Update: The House released a memorandum, which contended that Section 665.062 "does not apply when the Texas Constitution authorizes a procedure for removing a state officer." Rather, this section "only applies when the Legislature enacts a statutory method for removal under Section 7, Article XV, Texas Constitution." A 1976 decision of the Texas Supreme Court, In Re Carrillo, provides some support for this postion:
As heretofore indicated, substantially all of the misconduct set forth above occurred prior to November 5, 1974, when Judge Carrillo was re-elected to the office of district judge. He insists that Article 5986, V.A.C.S. is applicable. It reads:
"No officer in this State shall be removed from office for any act he may have committed prior to his election to office."

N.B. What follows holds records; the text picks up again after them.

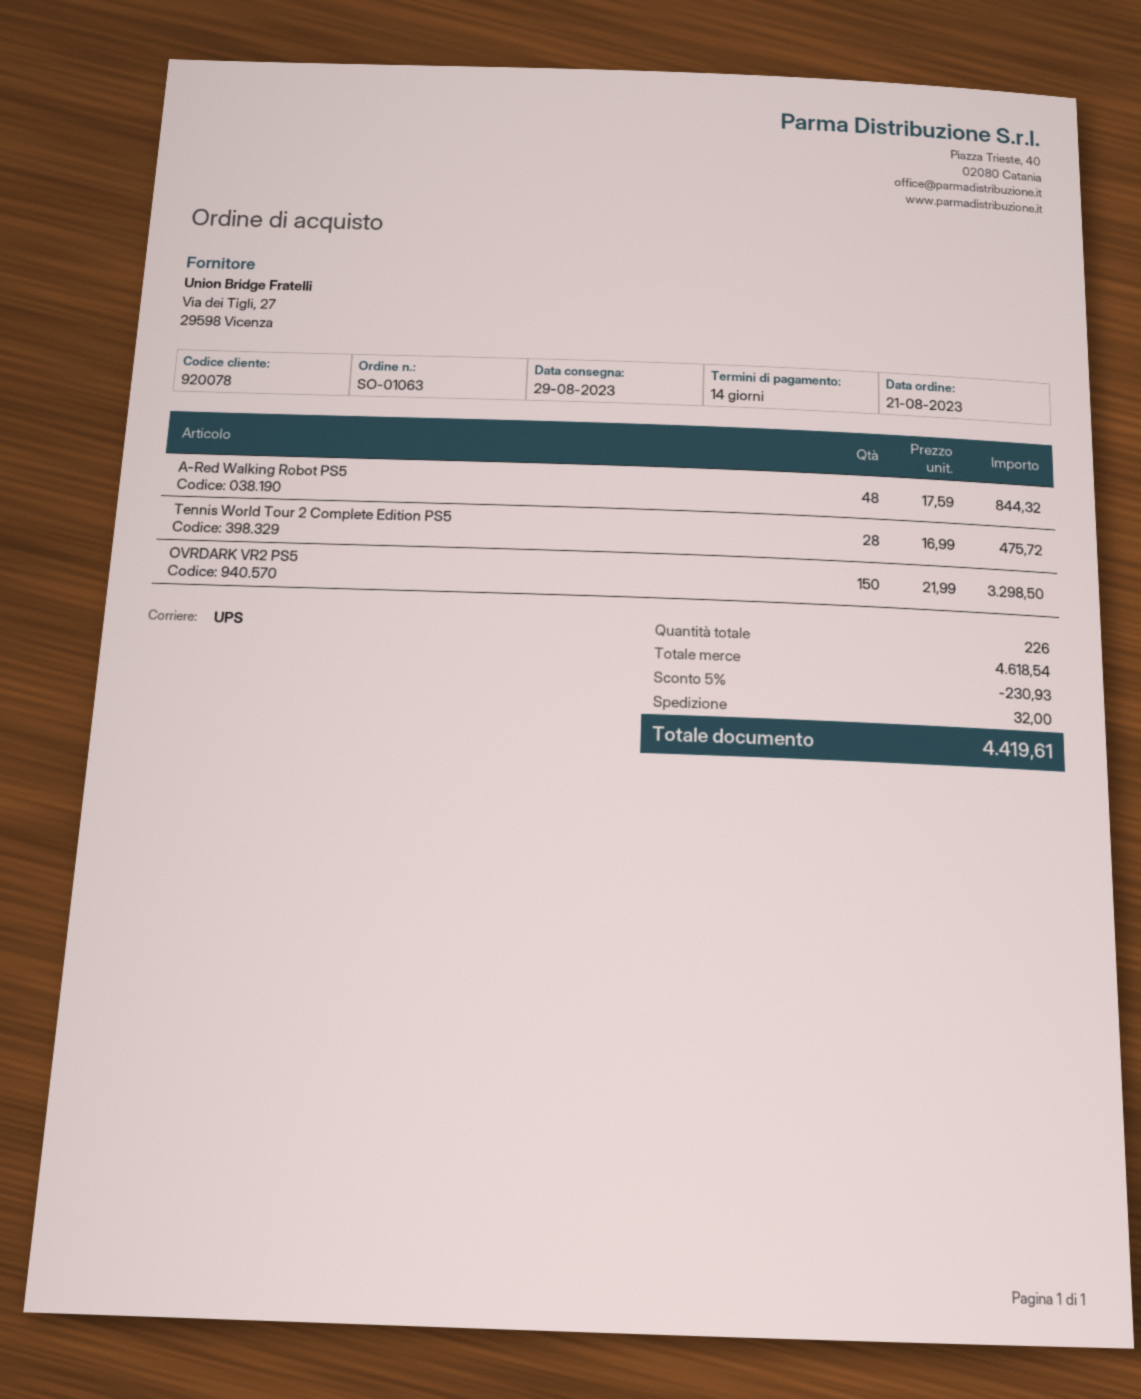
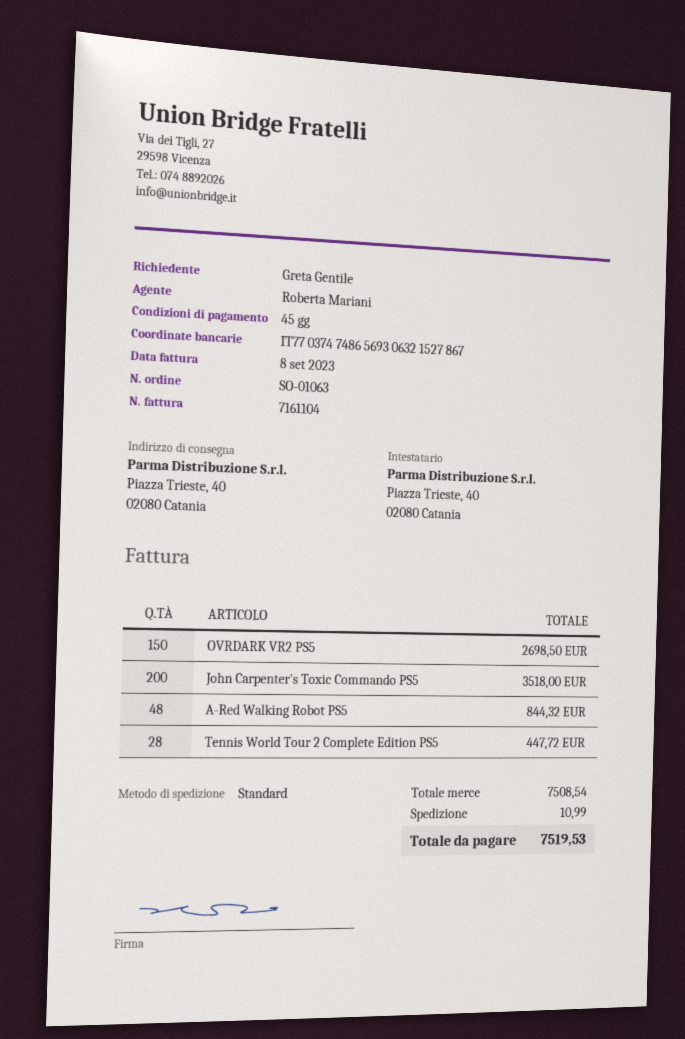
payment terms: 14 days -> 45 days
shipping method: UPS -> standard
Tennis World Tour 2 Complete Edition PS5: 28 for 475.72 -> 28 for 447.72
OVRDARK VR2 PS5: 150 for 3298.50 -> 150 for 2698.50
John Carpenter's Toxic Commando PS5: none -> 200 for 3518.00
subtotal: 4618.54 -> 7508.54
discount: 5% = 230.93 -> none
shipping: 32.00 -> 10.99
total: 4419.61 -> 7519.53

We have heretofore held that the above statute does not apply to the office of district judge. In re Brown and In re Laughlin, supra. Section 7 of Article XV of the Texas Constitution authorizes the Legislature to provide for the removal of officers for whom the methods of removal are not provided in the Constitution. This proceeding for removal is authorized by the Constitution, and for that reason Article 5986 is not applicable.
But the Court still followed the "spirit of the decision."
The memorandum also points out that the impeachment of Governor James P. Ferguson concerned "conduct that occurred before and during the 1916 election."